Tusculum College students to do community service for a variety of organizations for ‘Nettie Day’

Freshman and transfer students from Tusculum College will be doing community service work across Greeneville, Mosheim and Greene County on Thursday, Sept. 13, as the college observes its traditional Nettie Fowler McCormick Service Day.

The day honors the memory and altruistic way of life of Nettie Fowler McCormick, widow of reaper inventor Cyrus McCormick, who was a 19th century supporter and advocate of Tusculum College. The McCormicks, staunch Presbyterians from Chicago, learned of Tusculum College through Tusculum graduates who attended their McCormick Theological Seminary in Chicago, and became donors to the Northeast Tennessee school.

Nettie McCormick is recognized as the college’s first Benefactor, a term that in Tusculum usage denotes a donor whose cumulative gifts total at least $1 million. Nettie McCormick funded construction of several of Tusculum’s historic structures, including Haynes Hall, Rankin Hall, Welty-Craig Hall, Virginia Hall, and McCormick Hall, which is named after the McCormick family.
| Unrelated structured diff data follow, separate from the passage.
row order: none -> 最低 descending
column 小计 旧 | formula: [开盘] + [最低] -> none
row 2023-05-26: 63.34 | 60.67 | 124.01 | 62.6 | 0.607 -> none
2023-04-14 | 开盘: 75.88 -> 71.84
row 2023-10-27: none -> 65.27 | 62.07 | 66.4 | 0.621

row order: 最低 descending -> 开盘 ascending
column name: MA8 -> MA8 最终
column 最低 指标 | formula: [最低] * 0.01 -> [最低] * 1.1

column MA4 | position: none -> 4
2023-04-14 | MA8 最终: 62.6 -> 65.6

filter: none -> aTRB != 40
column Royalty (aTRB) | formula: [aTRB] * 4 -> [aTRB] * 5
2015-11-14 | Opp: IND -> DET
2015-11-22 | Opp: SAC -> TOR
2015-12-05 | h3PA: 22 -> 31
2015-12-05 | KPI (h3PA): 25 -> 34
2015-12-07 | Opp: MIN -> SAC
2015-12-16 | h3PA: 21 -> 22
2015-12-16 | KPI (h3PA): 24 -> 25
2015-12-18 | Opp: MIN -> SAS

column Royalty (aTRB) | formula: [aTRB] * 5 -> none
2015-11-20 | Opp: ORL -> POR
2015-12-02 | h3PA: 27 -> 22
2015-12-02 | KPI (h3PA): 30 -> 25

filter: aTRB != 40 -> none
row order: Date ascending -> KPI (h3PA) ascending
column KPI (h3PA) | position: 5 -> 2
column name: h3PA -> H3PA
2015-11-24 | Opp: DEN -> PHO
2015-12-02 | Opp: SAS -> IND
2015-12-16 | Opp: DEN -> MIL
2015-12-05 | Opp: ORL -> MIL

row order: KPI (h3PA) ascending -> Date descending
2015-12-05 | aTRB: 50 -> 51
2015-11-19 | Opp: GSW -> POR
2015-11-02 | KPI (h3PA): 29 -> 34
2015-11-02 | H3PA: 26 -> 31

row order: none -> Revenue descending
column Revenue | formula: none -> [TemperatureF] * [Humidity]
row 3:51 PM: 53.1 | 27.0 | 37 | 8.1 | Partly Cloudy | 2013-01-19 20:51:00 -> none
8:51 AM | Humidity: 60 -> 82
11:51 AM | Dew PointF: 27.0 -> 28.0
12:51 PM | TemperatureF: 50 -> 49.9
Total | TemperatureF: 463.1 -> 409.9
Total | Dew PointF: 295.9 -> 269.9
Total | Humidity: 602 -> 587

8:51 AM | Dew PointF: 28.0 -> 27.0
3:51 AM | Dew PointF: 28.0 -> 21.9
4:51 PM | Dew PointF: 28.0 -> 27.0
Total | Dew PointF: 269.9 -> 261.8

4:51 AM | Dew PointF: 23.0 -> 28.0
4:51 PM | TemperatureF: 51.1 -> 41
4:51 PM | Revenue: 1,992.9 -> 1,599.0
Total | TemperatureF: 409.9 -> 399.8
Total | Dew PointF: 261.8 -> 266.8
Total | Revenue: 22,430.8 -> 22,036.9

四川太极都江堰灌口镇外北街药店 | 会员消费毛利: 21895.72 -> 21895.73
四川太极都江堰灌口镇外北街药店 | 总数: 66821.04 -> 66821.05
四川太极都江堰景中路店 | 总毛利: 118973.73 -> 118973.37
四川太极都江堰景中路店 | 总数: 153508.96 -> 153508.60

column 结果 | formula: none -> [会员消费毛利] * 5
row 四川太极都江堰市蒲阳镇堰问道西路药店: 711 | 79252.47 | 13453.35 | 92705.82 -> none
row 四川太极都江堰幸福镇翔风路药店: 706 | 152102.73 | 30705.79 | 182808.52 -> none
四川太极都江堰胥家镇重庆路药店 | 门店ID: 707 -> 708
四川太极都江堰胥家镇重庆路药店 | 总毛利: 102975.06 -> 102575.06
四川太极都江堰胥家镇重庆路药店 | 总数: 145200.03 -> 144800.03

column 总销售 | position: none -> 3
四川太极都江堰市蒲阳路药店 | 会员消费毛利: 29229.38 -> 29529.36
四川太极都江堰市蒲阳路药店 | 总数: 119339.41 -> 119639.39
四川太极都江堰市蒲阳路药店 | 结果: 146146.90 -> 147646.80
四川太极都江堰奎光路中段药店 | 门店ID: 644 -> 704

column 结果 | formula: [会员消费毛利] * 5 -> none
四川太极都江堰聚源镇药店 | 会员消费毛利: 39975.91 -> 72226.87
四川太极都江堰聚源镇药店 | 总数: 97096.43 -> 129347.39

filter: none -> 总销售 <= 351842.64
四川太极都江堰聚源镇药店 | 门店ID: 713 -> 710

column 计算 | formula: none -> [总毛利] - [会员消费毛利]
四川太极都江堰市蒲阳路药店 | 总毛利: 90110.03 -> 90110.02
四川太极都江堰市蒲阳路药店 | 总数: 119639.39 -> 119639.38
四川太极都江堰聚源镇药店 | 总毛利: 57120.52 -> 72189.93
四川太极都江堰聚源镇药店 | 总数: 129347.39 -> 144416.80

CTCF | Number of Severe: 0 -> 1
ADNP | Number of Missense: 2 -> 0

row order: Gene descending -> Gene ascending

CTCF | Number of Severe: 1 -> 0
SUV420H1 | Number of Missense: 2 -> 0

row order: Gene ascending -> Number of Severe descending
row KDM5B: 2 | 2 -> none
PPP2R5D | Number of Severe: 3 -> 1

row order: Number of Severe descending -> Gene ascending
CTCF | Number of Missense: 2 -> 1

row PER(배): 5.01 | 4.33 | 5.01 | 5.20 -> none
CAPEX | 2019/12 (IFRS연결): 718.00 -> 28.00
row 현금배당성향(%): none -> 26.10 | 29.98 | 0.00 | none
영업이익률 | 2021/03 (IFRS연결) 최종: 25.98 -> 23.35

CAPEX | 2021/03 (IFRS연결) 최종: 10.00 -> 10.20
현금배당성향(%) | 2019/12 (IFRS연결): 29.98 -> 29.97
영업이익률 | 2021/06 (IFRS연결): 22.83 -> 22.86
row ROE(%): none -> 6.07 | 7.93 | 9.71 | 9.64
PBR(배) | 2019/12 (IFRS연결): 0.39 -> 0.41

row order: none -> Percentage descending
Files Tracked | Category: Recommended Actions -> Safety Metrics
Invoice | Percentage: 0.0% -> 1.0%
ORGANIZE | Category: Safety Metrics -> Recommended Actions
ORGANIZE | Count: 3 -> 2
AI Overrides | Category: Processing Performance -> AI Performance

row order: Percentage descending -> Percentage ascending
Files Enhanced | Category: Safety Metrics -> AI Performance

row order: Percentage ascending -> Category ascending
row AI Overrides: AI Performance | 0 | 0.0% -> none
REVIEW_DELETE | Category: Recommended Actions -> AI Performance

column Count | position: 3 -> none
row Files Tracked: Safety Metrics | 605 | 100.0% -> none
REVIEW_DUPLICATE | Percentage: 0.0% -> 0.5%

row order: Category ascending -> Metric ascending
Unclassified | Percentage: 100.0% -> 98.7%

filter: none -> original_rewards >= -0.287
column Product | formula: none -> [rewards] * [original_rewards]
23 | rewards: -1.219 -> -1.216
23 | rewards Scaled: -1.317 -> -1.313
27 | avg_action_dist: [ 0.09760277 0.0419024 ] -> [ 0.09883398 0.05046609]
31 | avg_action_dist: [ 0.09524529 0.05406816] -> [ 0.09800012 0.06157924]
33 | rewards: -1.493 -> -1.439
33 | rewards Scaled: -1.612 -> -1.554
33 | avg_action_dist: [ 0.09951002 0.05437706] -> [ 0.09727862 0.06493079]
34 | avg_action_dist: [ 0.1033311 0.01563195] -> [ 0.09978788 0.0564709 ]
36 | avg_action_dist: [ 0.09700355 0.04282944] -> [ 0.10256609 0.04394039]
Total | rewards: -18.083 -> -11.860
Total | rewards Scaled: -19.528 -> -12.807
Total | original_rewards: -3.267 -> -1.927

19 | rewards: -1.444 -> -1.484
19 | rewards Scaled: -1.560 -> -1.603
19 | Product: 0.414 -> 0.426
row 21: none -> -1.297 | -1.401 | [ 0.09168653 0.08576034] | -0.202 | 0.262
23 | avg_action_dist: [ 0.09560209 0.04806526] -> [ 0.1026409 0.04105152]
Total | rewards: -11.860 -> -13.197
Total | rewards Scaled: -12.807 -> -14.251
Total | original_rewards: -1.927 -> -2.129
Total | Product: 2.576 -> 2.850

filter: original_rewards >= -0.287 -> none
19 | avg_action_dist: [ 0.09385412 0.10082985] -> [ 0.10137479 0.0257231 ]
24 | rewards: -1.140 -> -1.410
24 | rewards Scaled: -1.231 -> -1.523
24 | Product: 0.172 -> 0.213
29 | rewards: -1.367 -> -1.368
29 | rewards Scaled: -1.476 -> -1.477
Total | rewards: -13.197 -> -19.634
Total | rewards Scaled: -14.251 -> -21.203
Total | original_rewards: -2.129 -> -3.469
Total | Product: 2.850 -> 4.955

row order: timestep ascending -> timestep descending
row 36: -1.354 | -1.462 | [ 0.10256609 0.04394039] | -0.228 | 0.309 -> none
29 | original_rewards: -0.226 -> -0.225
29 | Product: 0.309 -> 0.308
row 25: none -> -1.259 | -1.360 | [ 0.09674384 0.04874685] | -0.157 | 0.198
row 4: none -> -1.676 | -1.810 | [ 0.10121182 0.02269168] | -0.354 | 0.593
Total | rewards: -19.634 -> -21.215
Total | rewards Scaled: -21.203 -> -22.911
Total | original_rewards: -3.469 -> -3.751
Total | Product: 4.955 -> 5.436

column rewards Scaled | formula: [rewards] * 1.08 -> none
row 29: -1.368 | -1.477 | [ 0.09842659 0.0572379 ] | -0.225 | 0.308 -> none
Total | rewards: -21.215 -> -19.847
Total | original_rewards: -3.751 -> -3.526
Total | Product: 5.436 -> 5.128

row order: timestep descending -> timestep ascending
McCormick Day, now often informally called Nettie Day at the college, began as a day of cleaning the campus in reflection of Nettie McCormick’s insistence on clean living environments. The day has evolved to take on a more generalized community service emphasis.
Work done by students this year will take place on the campus itself, in the Tusculum College museums and in the cleaning of Frank Creek, which runs through part of the college grounds.

Elsewhere across Greene County, work such as landscaping, cleaning, painting, washing, and construction work will take place at Camp Creek Elementary School, the Child Advocacy Center, the Crumley House Brain Injury Rehabilitation Center, Habit for Humanity, Highway 11-E, the Tabernacle Mission Soup Kitchen, Voices for Pets and the Wesley Cemetery, among other locales. Various faculty members are assigned to oversee the student work.

McCormick Day activities are conducted under the auspices of the Center for Civic Advancement at Tusculum College.

Tusculum College, the oldest college in Tennessee and the 28th oldest in the nation, is a civic arts institution committed to developing educated citizens distinguished by academic excellence, public service and qualities of Judeo-Christian character. About twenty-eight hundred students are enrolled on the main campus in Greeneville and nine off-site locations in East Tennessee. The academic programs for both traditional-aged students and working adults served through the Graduate and Professional Studies program are delivered using focused calendars whereby students enroll in one course at a time.